🤖 AI Summary
This work addresses the challenge of generating fine-grained structured radiology reports, particularly hindered by the scarcity of structured supervision data for rare findings and their attributes. The authors propose a novel approach that first extracts implicit image-associated knowledge from large-scale free-text reports to construct a multimodal knowledge base, which is then aligned with a structured template to form visual prototypes.
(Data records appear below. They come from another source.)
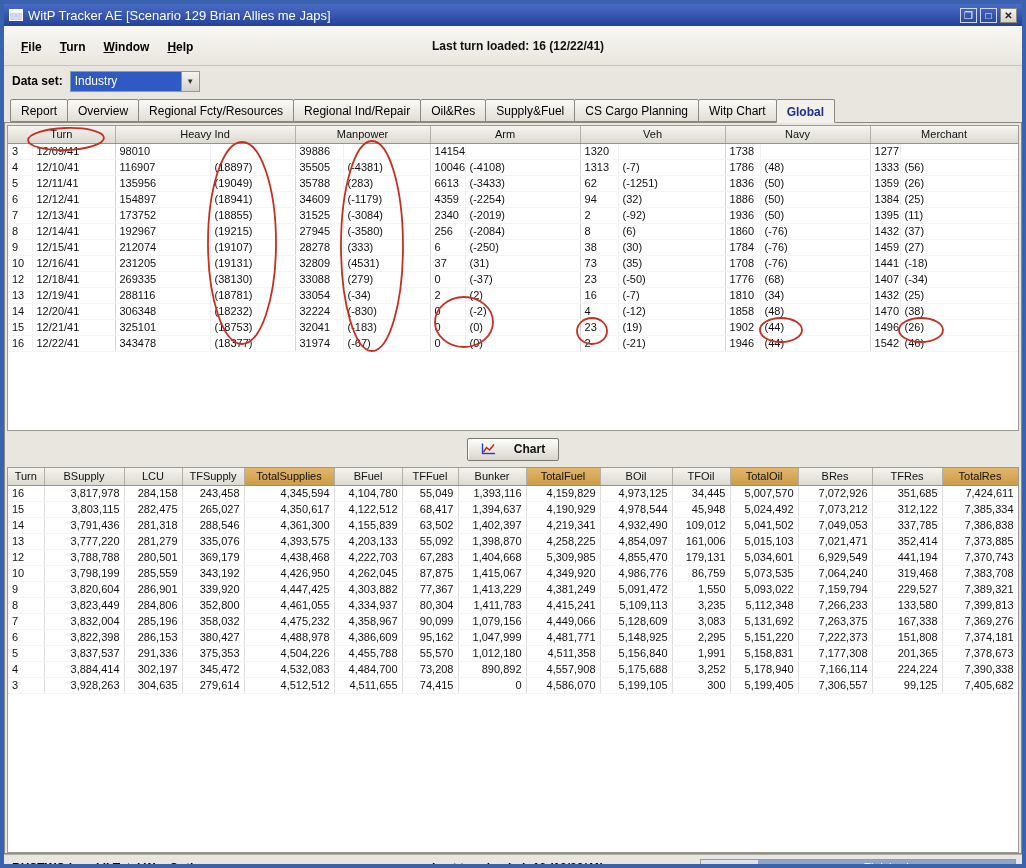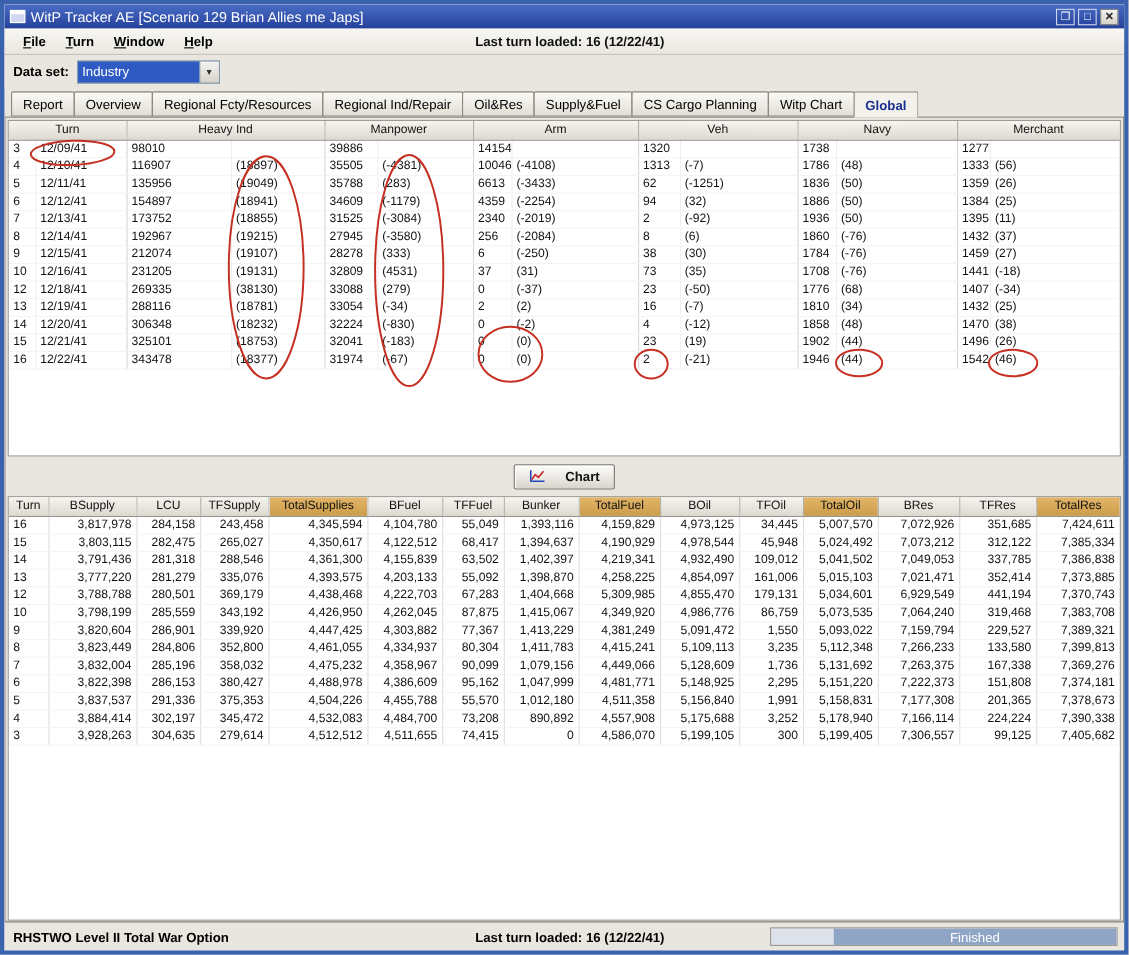--- a/index.html
+++ b/index.html
@@ -11,21 +11,21 @@
   
   .titlebar { height:22px; background:linear-gradient(180deg,var(--titlebar-top,#4a6dc6),var(--titlebar-bottom,#24409a)); display:flex; align-items:center; padding:0 5px; gap:5px; }
   .app-icon { width:14px; height:12px; border:1px solid #fff; background:#cfd8ee; position:relative; }
   .app-icon::before { content:""; position:absolute; left:0; top:0; right:0; height:3px; background:#fff; }
   .title-text { color:#fff; font-weight:normal; font-size:13px; flex:1; white-space:nowrap; overflow:hidden; }
   .tbtns { display:flex; gap:3px; align-items:center; }
   .tbtn { width:17px; height:15px; font-size:10px; line-height:13px; text-align:center; color:#fff; border:1px solid #cdd6ec; cursor:default; }
   .tbtn.close { background:linear-gradient(#f4f3ef,#d4d1c8); color:#222; border:1px solid #8a887f; font-weight:bold; }
 
   
-  .menubar { position:relative; height:24px; background:linear-gradient(#f8f7f3,#e9e6df); border-bottom:1px solid #c6c3ba; display:flex; align-items:center; padding-left:8px; }
+  .menubar { position:relative; height:40px; background:linear-gradient(#f8f7f3,#e9e6df); border-bottom:1px solid #c6c3ba; display:flex; align-items:center; padding-left:8px; }
   .menu-item { display:inline-block; font-size:12px; font-weight:bold; padding:0 9px; cursor:default; }
   .menu-item::first-letter { text-decoration:underline; }
   .menu-lastturn { position:absolute; left:428px; font-weight:bold; font-size:12px; color:#111; }
 
   
   .toolbar { height:30px; display:flex; align-items:center; padding-left:8px; background:#e9e6df; }
   .ds-label { font-weight:bold; font-size:12px; margin-right:7px; }
   .combo { width:130px; height:21px; border:1px solid #7f9db9; background:#a3a3a3; display:flex; cursor:default; }
   .combo-value { flex:1; background:var(--combo-selection,#2f5ac4); color:#fff; font-size:12px; line-height:19px; padding:0 4px; white-space:nowrap; overflow:hidden; }
   .combo-arrow { width:18px; background:linear-gradient(#f4f3ef,#d6d3ca); border-left:1px solid #7f9db9; font-size:8px; display:flex; align-items:center; justify-content:center; color:#333; }
@@ -535,21 +535,21 @@
               <td class="turn">7</td>
               <td>3,832,004</td>
               <td>285,196</td>
               <td>358,032</td>
               <td>4,475,232</td>
               <td>4,358,967</td>
               <td>90,099</td>
               <td>1,079,156</td>
               <td>4,449,066</td>
               <td>5,128,609</td>
-              <td>1,736</td>
+              <td>3,083</td>
               <td>5,131,692</td>
               <td>7,263,375</td>
               <td>167,338</td>
               <td>7,369,276</td>
             </tr>
             <tr>
               <td class="turn">6</td>
               <td>3,822,398</td>
               <td>286,153</td>
               <td>380,427</td>

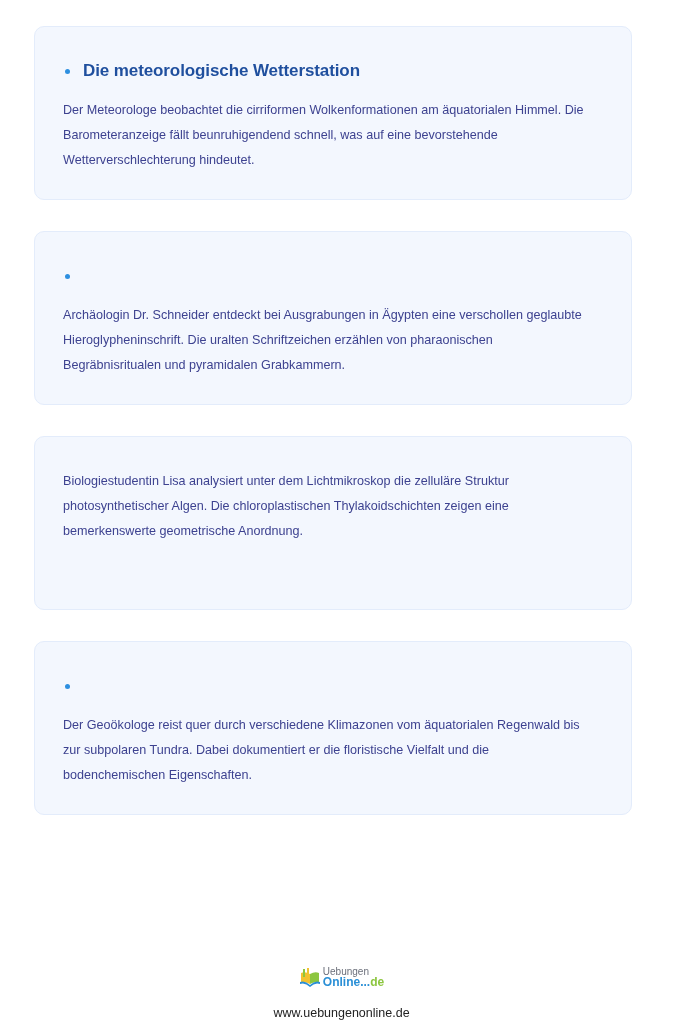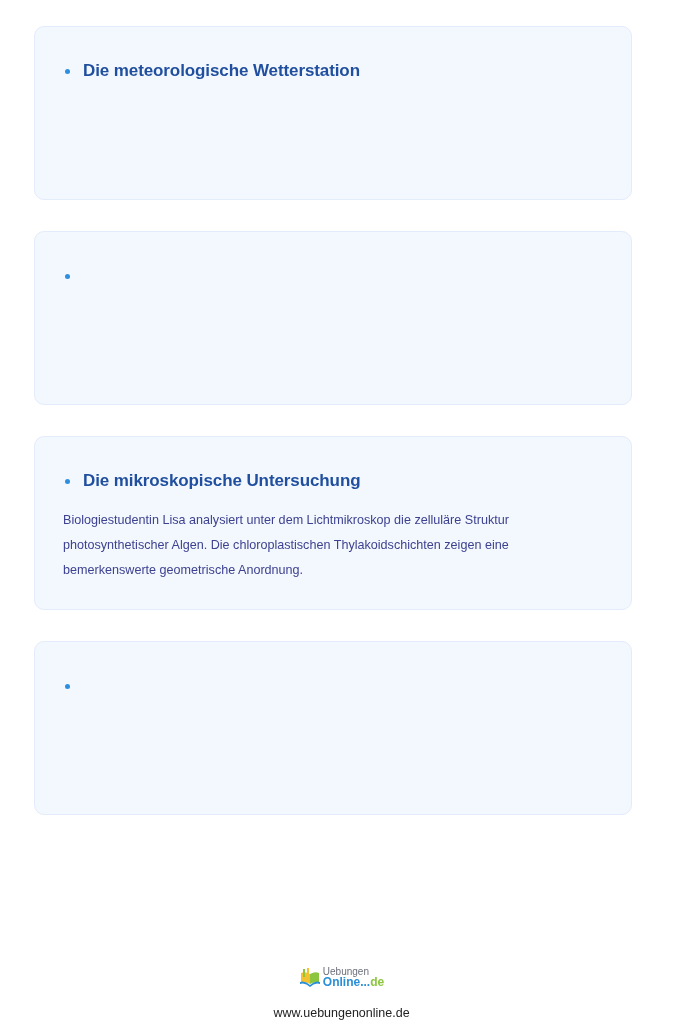--- a/index.html
+++ b/index.html
@@ -103,40 +103,39 @@
 </head>
 <body>
 
 <div class="cards">
 
   <div class="card">
     <div class="card-title">
       <span class="bullet"></span>
       <span class="title-text">Die meteorologische Wetterstation</span>
     </div>
+    <p class="card-body">Der Meteorologe beobachtet die cirriformen Wolkenformationen am äquatorialen Himmel. Die Barometeranzeige fällt beunruhigendend schnell, was auf eine bevorstehende Wetterverschlechterung hindeutet.</p>
   </div>
 
   <div class="card">
     <div class="card-title">
       <span class="bullet"></span>
     </div>
+    <p class="card-body">Archäologin Dr. Schneider entdeckt bei Ausgrabungen in Ägypten eine verschollen geglaubte Hieroglypheninschrift. Die uralten Schriftzeichen erzählen von pharaonischen Begräbnisritualen und pyramidalen Grabkammern.</p>
   </div>
 
   <div class="card">
-    <div class="card-title">
-      <span class="bullet"></span>
-      <span class="title-text">Die mikroskopische Untersuchung</span>
-    </div>
     <p class="card-body">Biologiestudentin Lisa analysiert unter dem Lichtmikroskop die zelluläre Struktur photosynthetischer Algen. Die chloroplastischen Thylakoidschichten zeigen eine bemerkenswerte geometrische Anordnung.</p>
   </div>
 
   <div class="card">
     <div class="card-title">
       <span class="bullet"></span>
     </div>
+    <p class="card-body">Der Geoökologe reist quer durch verschiedene Klimazonen vom äquatorialen Regenwald bis zur subpolaren Tundra. Dabei dokumentiert er die floristische Vielfalt und die bodenchemischen Eigenschaften.</p>
   </div>
 
 </div>
 
 <div class="footer">
   <div class="logo">
     <svg class="logo-icon" viewBox="0 0 22 20">
       <path d="M2 6 L2 16 Q6 14 11 17 L11 7 Q6 4 2 6 Z" fill="#f2c230"></path>
       <path d="M20 6 L20 16 Q16 14 11 17 L11 7 Q16 4 20 6 Z" fill="#8cc63f"></path>
       <path d="M1 15 Q6 13 11 18 Q16 13 21 15 L21 17 Q16 15 11 20 Q6 15 1 17 Z" fill="#2a8fd6"></path>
Leveraging an instruction-tuned large language model, the method performs knowledge extraction, prototype construction, and retrieval, augmented by a prototype-conditioned residual mechanism for data-driven prediction refinement. Evaluated on the Rad-ReStruct benchmark, the proposed method achieves state-of-the-art performance, demonstrating substantial improvements over existing approaches, especially in fine-grained attribute generation.
📝 Abstract
Structured radiology reporting promises faster, more consistent communication than free text, but automation remains difficult as models must make many fine-grained, discrete decisions about rare findings and attributes from limited structured supervision. In contrast, free-text reports are produced at scale in routine care and implicitly encode fine-grained, image-linked information through detailed descriptions. To leverage this unstructured knowledge, we propose ProtoSR, an approach for injecting free-text information into structured report population. First, we introduce an automatic extraction pipeline that uses an instruction-tuned LLM to mine 80k+ MIMIC-CXR studies and build a multimodal knowledge base aligned with a structured reporting template, representing each answer option with a visual prototype. Using this knowledge base, ProtoSR is trained to retrieve prototypes relevant for the current image-question pair and augment the model predictions through a prototype-conditioned residual, providing a data-driven second opinion that selectively corrects predictions. On the Rad-ReStruct benchmark, ProtoSR achieves state-of-the-art results, with the largest improvements on detailed attribute questions, demonstrating the value of integrating free-text derived signal for fine-grained image understanding.